Entergy’s Pilgrim reactor–the latest victim of nuclear power’s increasingly wretched economics, not to mention sustained citizen activism. Photo by Enformable.
A generation or so ago, New England was one of the most nuclear-dependent regions in the nation. If one defines New England as including New York, then that relatively small corner of the U.S. map was home to 15 commercial nuclear reactors 25 years ago–only the state of Illinois had a more concentrated nuclear presence; regionally, no other area is even close to that concentration on a square-mile basis.
Today, New England is leading the nation away from nuclear power, and toward the energy efficient, renewables-powered system of the 21st century. Today’s news from Entergy that it will close its Pilgrim reactor by mid-2019–and probably a whole lot sooner–is just the latest manifestation of that process, and it’s a process that is accelerating.
It is probably not a coincidence that for the past 25 years, New England has been home to the most active and aggressive anti-nuclear movement in the U.S. When people band together, work together, and stick to it: good things happen.
The shutdowns started with Yankee Rowe in 1992, which wanted to become the first reactor in the U.S. to receive a 20-year license extension and instead closed for good when Citizens Awareness Network proved it was too unsafe to operate. Then came Millstone-1, followed by Connecticut Yankee and Maine Yankee in 1996. Last year, it was Vermont Yankee that ended operations.
It is true, on one hand, that the poor economics of nuclear power have come home to roost particularly hard in New England, and that at the root of every shutdown in the region has been the reactors’ inability to compete in the marketplace. But it is just as true that those economics exist elsewhere in the country–just check Illinois, for example–and the shutdowns have been much slower elsewhere. The citizens’ actions have made a real difference–and the lesson is they can elsewhere too.
In Pilgrim’s case, Entergy admits it is losing $10-40 million (and think the higher figure) per year just trying to run that obsolete Fukushima-clone reactor. And actually trying to bring Pilgrim up to basic NRC safety standards, which it does not meet–the NRC has rated Pilgrim and two other Entergy reactors in Arkansas as the worst in the nation–would cost many millions more. So for Entergy, the decision was easy: cut its losses now, and avoid spending money to make the safety improvements.
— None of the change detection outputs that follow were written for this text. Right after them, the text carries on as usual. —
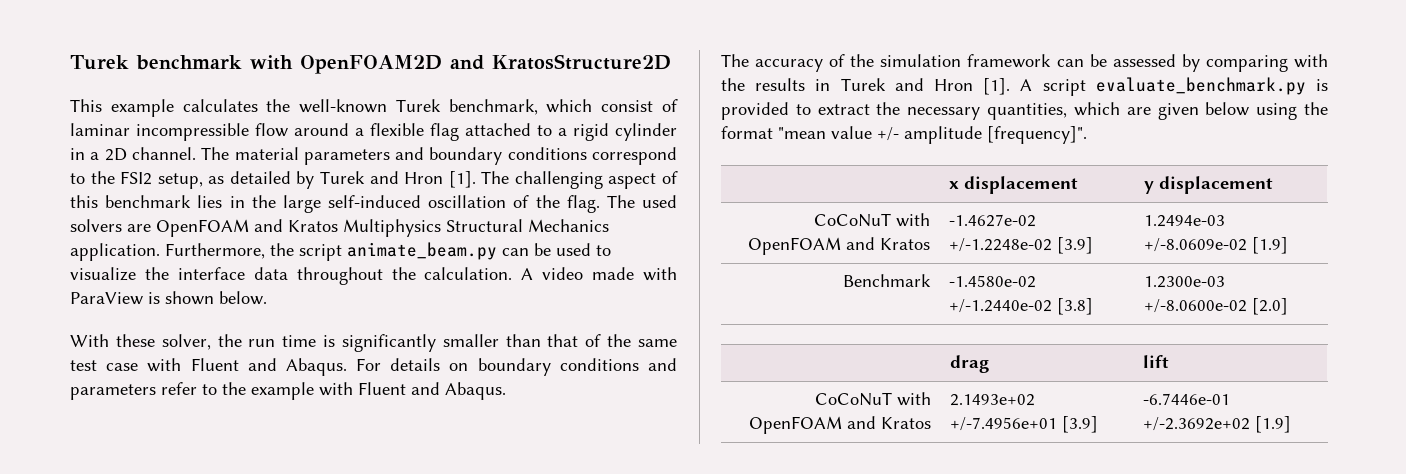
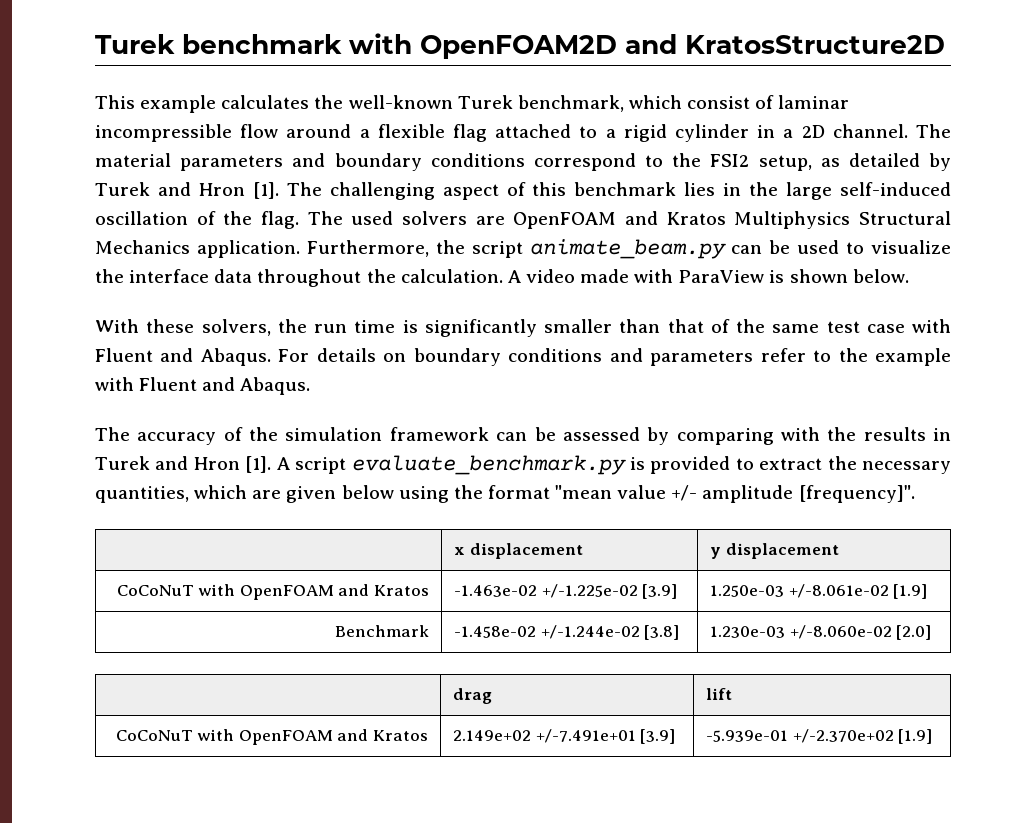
- With these solver, the run time is significantly smaller than that of the same test case with Fluent and Abaqus.
+ With these solvers, the run time is significantly smaller than that of the same test case with Fluent and Abaqus.
- CoCoNuT with OpenFOAM and Kratos | -1.4627e-02 +/-1.2248e-02 [3.9] | 1.2494e-03 +/-8.0609e-02 [1.9]
+ CoCoNuT with OpenFOAM and Kratos | -1.463e-02 +/-1.225e-02 [3.9] | 1.250e-03 +/-8.061e-02 [1.9]
- Benchmark | -1.4580e-02 +/-1.2440e-02 [3.8] | 1.2300e-03 +/-8.0600e-02 [2.0]
+ Benchmark | -1.458e-02 +/-1.244e-02 [3.8] | 1.230e-03 +/-8.060e-02 [2.0]
- CoCoNuT with OpenFOAM and Kratos | 2.1493e+02 +/-7.4956e+01 [3.9] | -6.7446e-01 +/-2.3692e+02 [1.9]
+ CoCoNuT with OpenFOAM and Kratos | 2.149e+02 +/-7.491e+01 [3.9] | -5.939e-01 +/-2.370e+02 [1.9]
Cutting its losses now is why Pilgrim is not likely to actually operate until mid-2019, as its shutdown announcement indicated. That date is when Entergy has promised the New England grid that it would provide power from Pilgrim. But doing so would cost Entergy a lot of money; if the company can get out of those commitments, it will be happy to do so. And it’s highly likely other capacity can be brought in, probably by mid-2017, to take Pilgrim’s place.